Die Debatte mag für die Mehrheitsgesellschaft skurril erscheinen; angesichts der Tatsache, dass schätzungsweise ein Prozent der Bevölkerung Transgender-Personen sind, ist das Thema aber keine Marginalie. Gleichwohl stellt sich die Frage, ob Emanzipation, Gleichberechtigung und Toleranz durch Erlasse gefördert werden können. Nach Kant ist Aufklärung der Ausgang des Menschen aus seiner selbst verschuldeten Unmündigkeit. Kann also der Mensch mündig werden, wenn man ihn für unmündig erklärt, sich selbst zu befreien?
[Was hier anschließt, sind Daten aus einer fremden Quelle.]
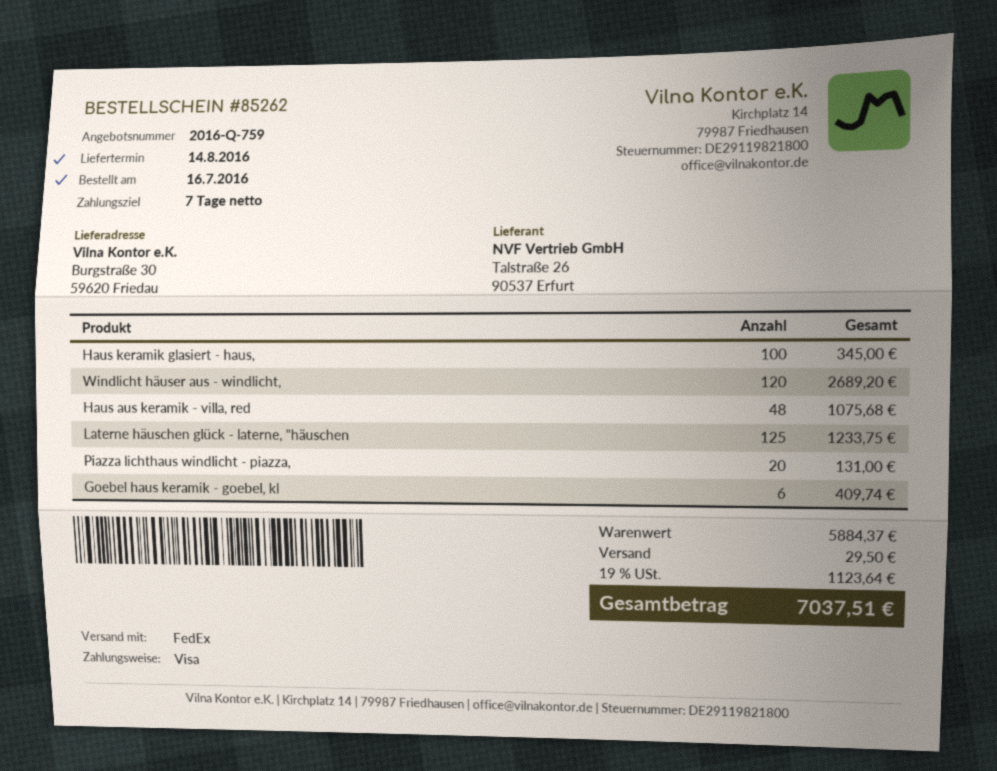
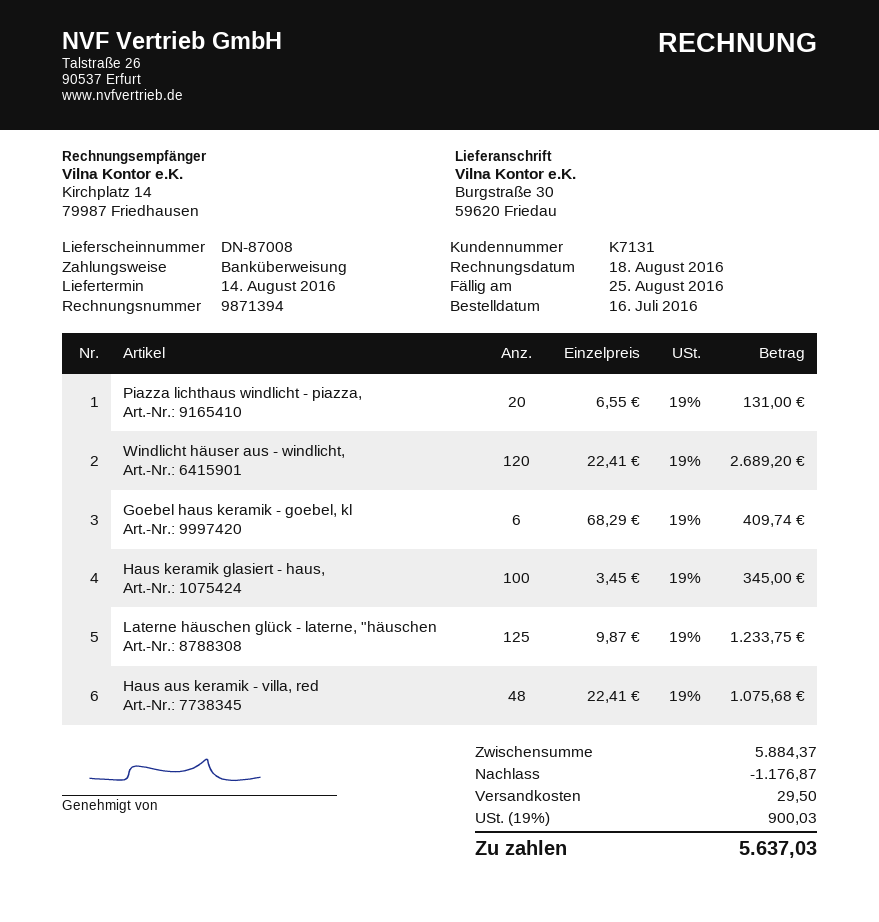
payment method: Visa -> bank transfer
discount: none -> 1176.87
tax: 19% = 1123.64 -> 19% = 900.03
total: 7037.51 -> 5637.03

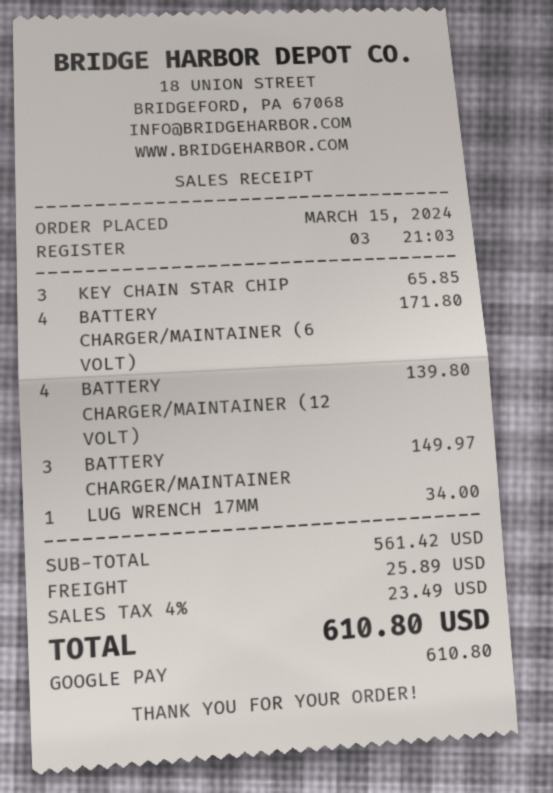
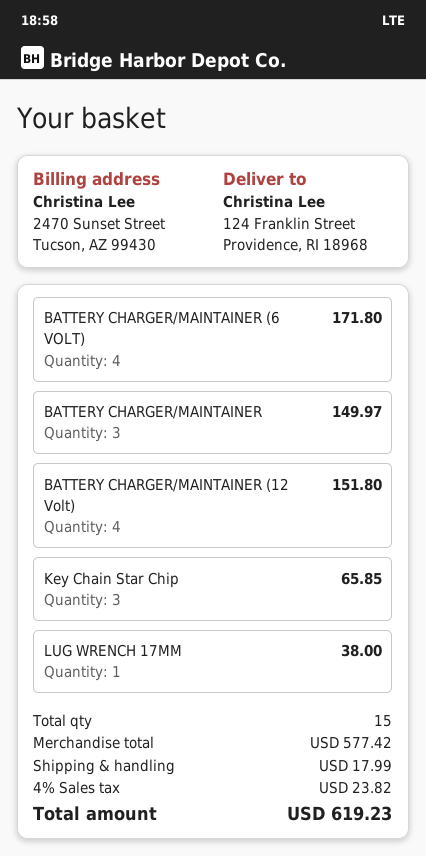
BATTERY CHARGER/MAINTAINER (12 VOLT): 4 for 139.80 -> 4 for 151.80
LUG WRENCH 17MM: 1 for 34.00 -> 1 for 38.00
subtotal: 561.42 -> 577.42
shipping: 25.89 -> 17.99
tax: 4% = 23.49 -> 4% = 23.82
total: 610.80 -> 619.23

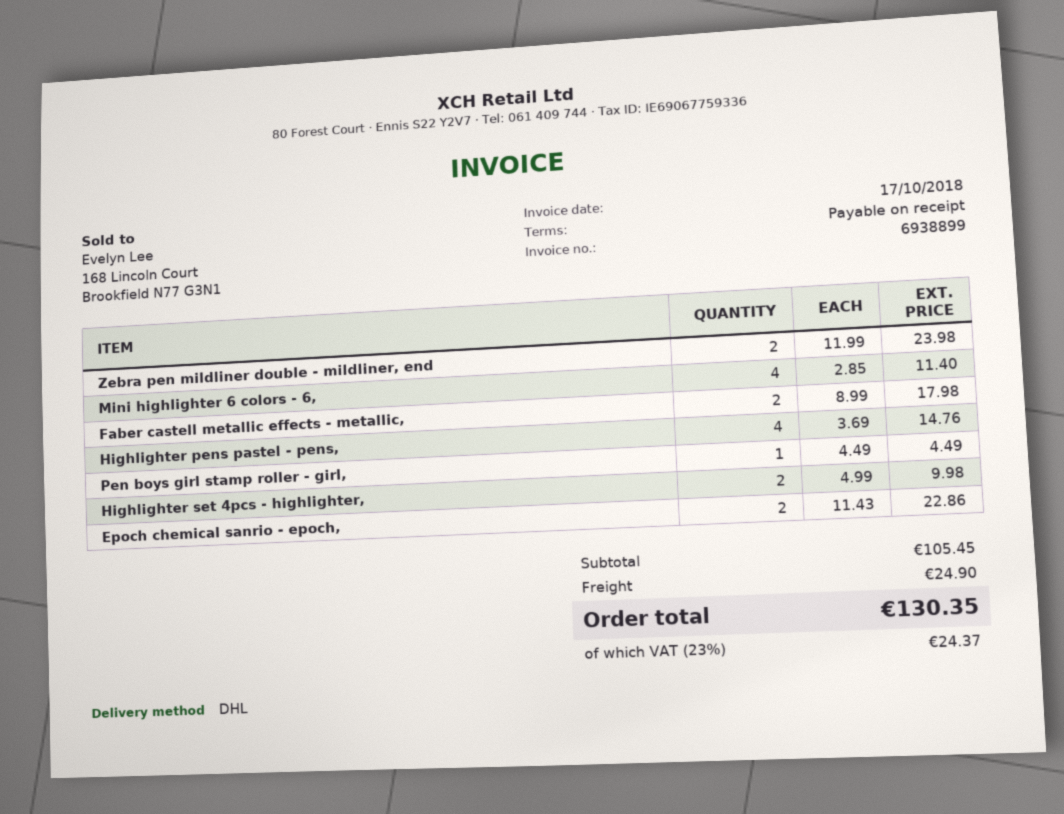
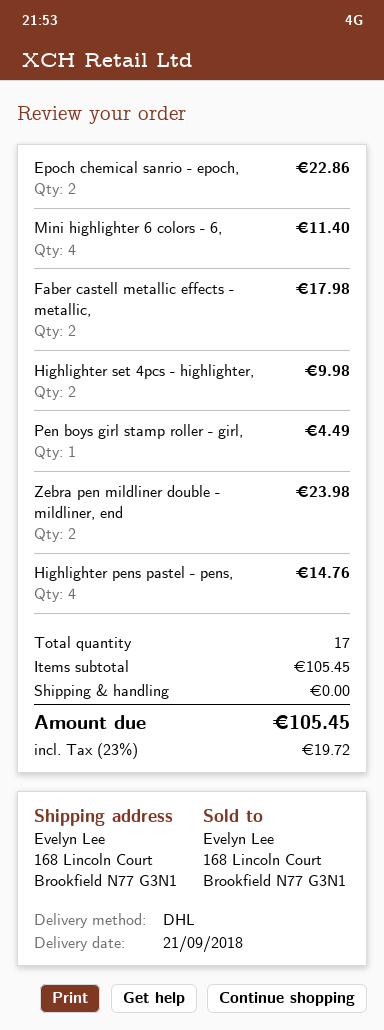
shipping: 24.90 -> 0.00
tax: 23% = 24.37 -> 23% = 19.72
total: 130.35 -> 105.45

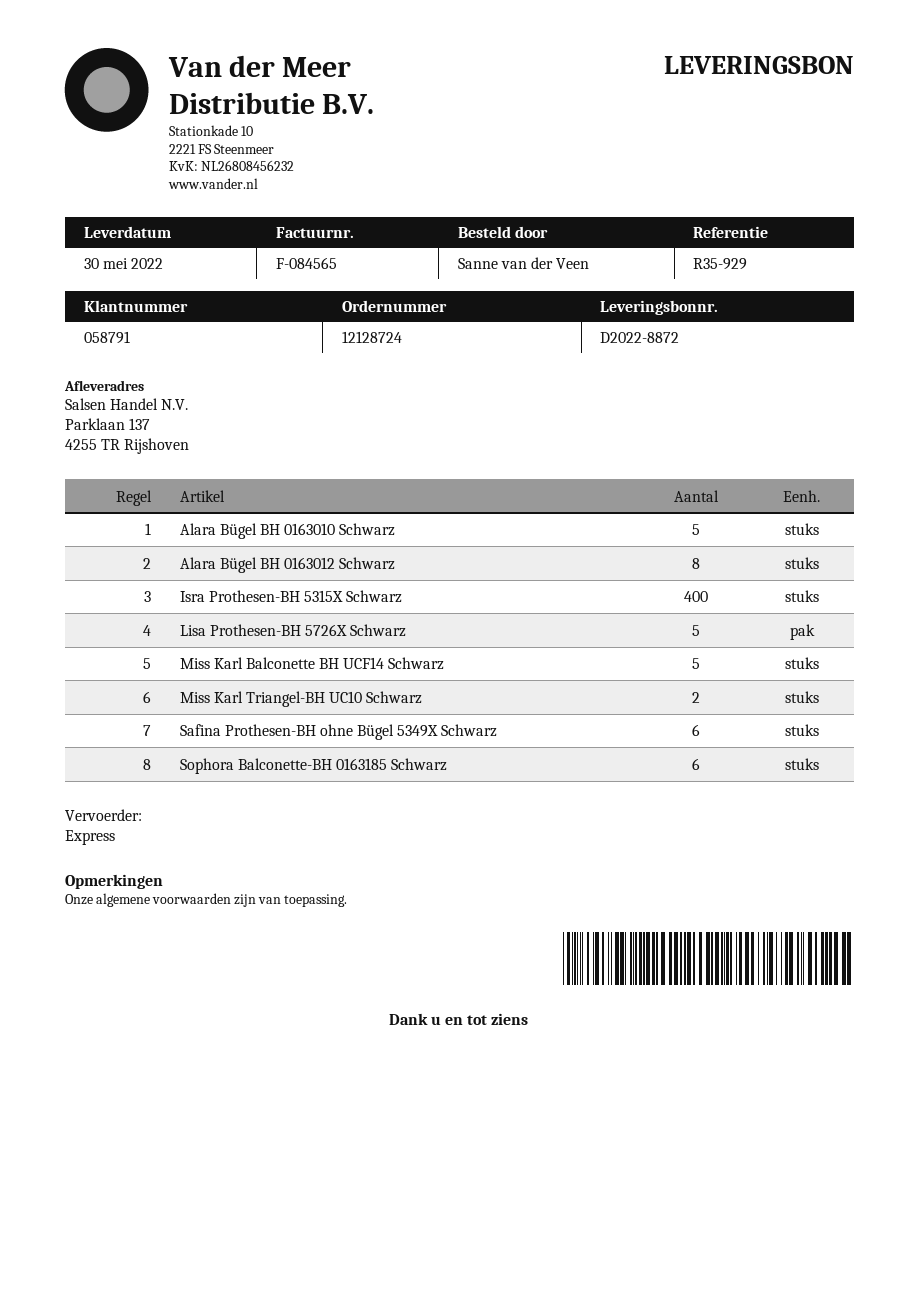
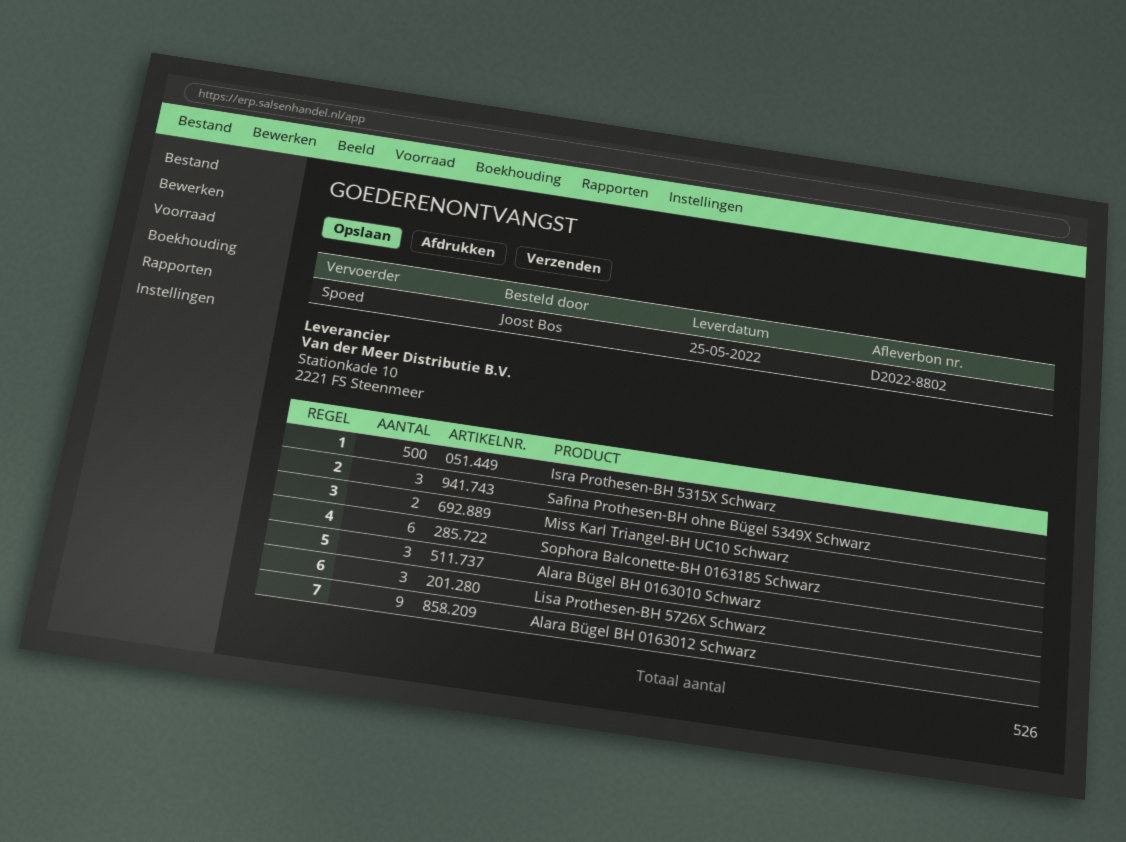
delivery note number: D2022-8872 -> D2022-8802
delivery date: 2022-05-30 -> 2022-05-25
ordered by: Sanne van der Veen -> Joost Bos
Alara Bügel BH 0163010 Schwarz: 5 -> 3
Alara Bügel BH 0163012 Schwarz: 8 -> 9
Isra Prothesen-BH 5315X Schwarz: 400 -> 500
Lisa Prothesen-BH 5726X Schwarz: 5 -> 3
Miss Karl Balconette BH UCF14 Schwarz: 5 -> none
Safina Prothesen-BH ohne Bügel 5349X Schwarz: 6 -> 3

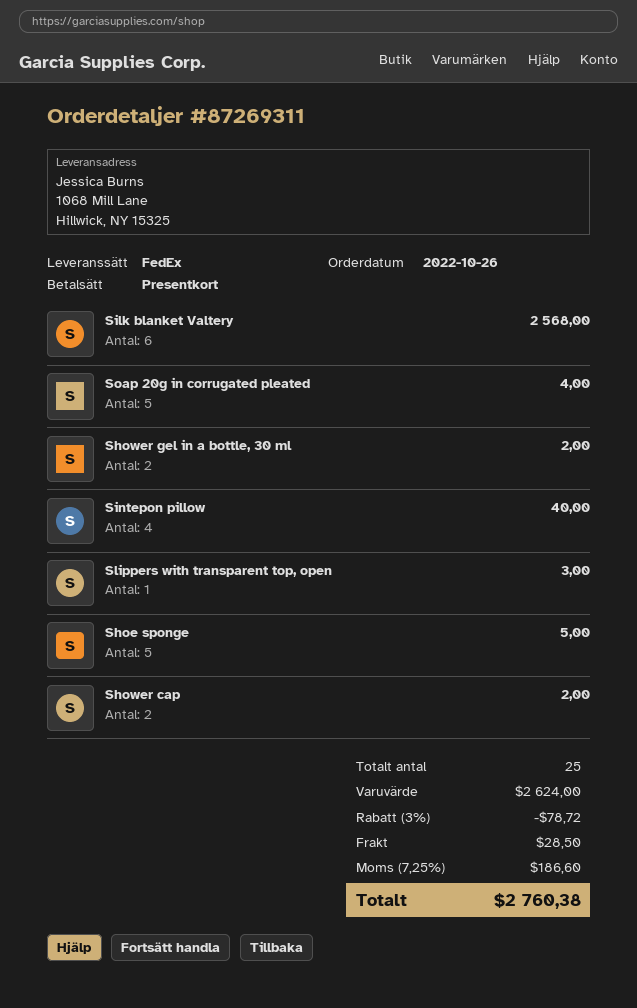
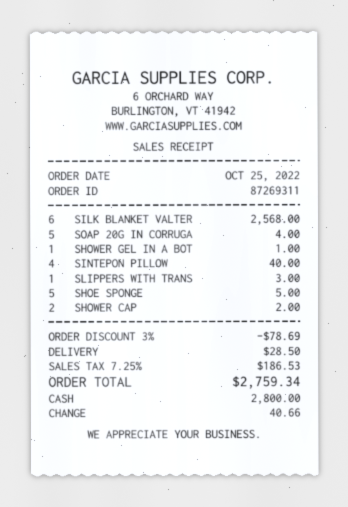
order date: 2022-10-26 -> 2022-10-25
payment method: gift card -> cash
Shower gel in a bottle, 30 ml: 2 for 2.00 -> 1 for 1.00
discount: 3% = 78.72 -> 3% = 78.69
tax: 7.25% = 186.60 -> 7.25% = 186.53
total: 2760.38 -> 2759.34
In Deutschland sind wir schon mindestens einen Schritt weiter - in welche Richtung dieser führt, in eine lichte Zukunft oder geradewegs auf den Abgrund zu, ist noch nicht ausgemacht. Hier ist seit 13 Jahren ein Hosenanzug Kanzlerin. Jetzt hat sie möglicherweise in Horst Seehofer ihren Hagen von Tronje gefunden, der sie hinterrücks meuchelt. Für die politische Linke stellt das eine intellektuelle Herausforderung dar, der sie nicht immer gewachsen ist. Man war schon immer für ein Ende der Kanzlerinnenschaft Merkels, ein Einstimmen in den Chor »Merkel muss weg!« heißt aber, das Lied der Rechten zu singen. Das führte die Linke schon immer in die Katastrophe. Nach dem Untergang der liberalen Demokratie, der für die extreme Rechte die erste Etappe auf dem Weg zur Macht ist, werden die eigentlichen Gegner, die Kommunisten, Sozialisten, Sozialdemokraten etc.pp., ins Visier genommen.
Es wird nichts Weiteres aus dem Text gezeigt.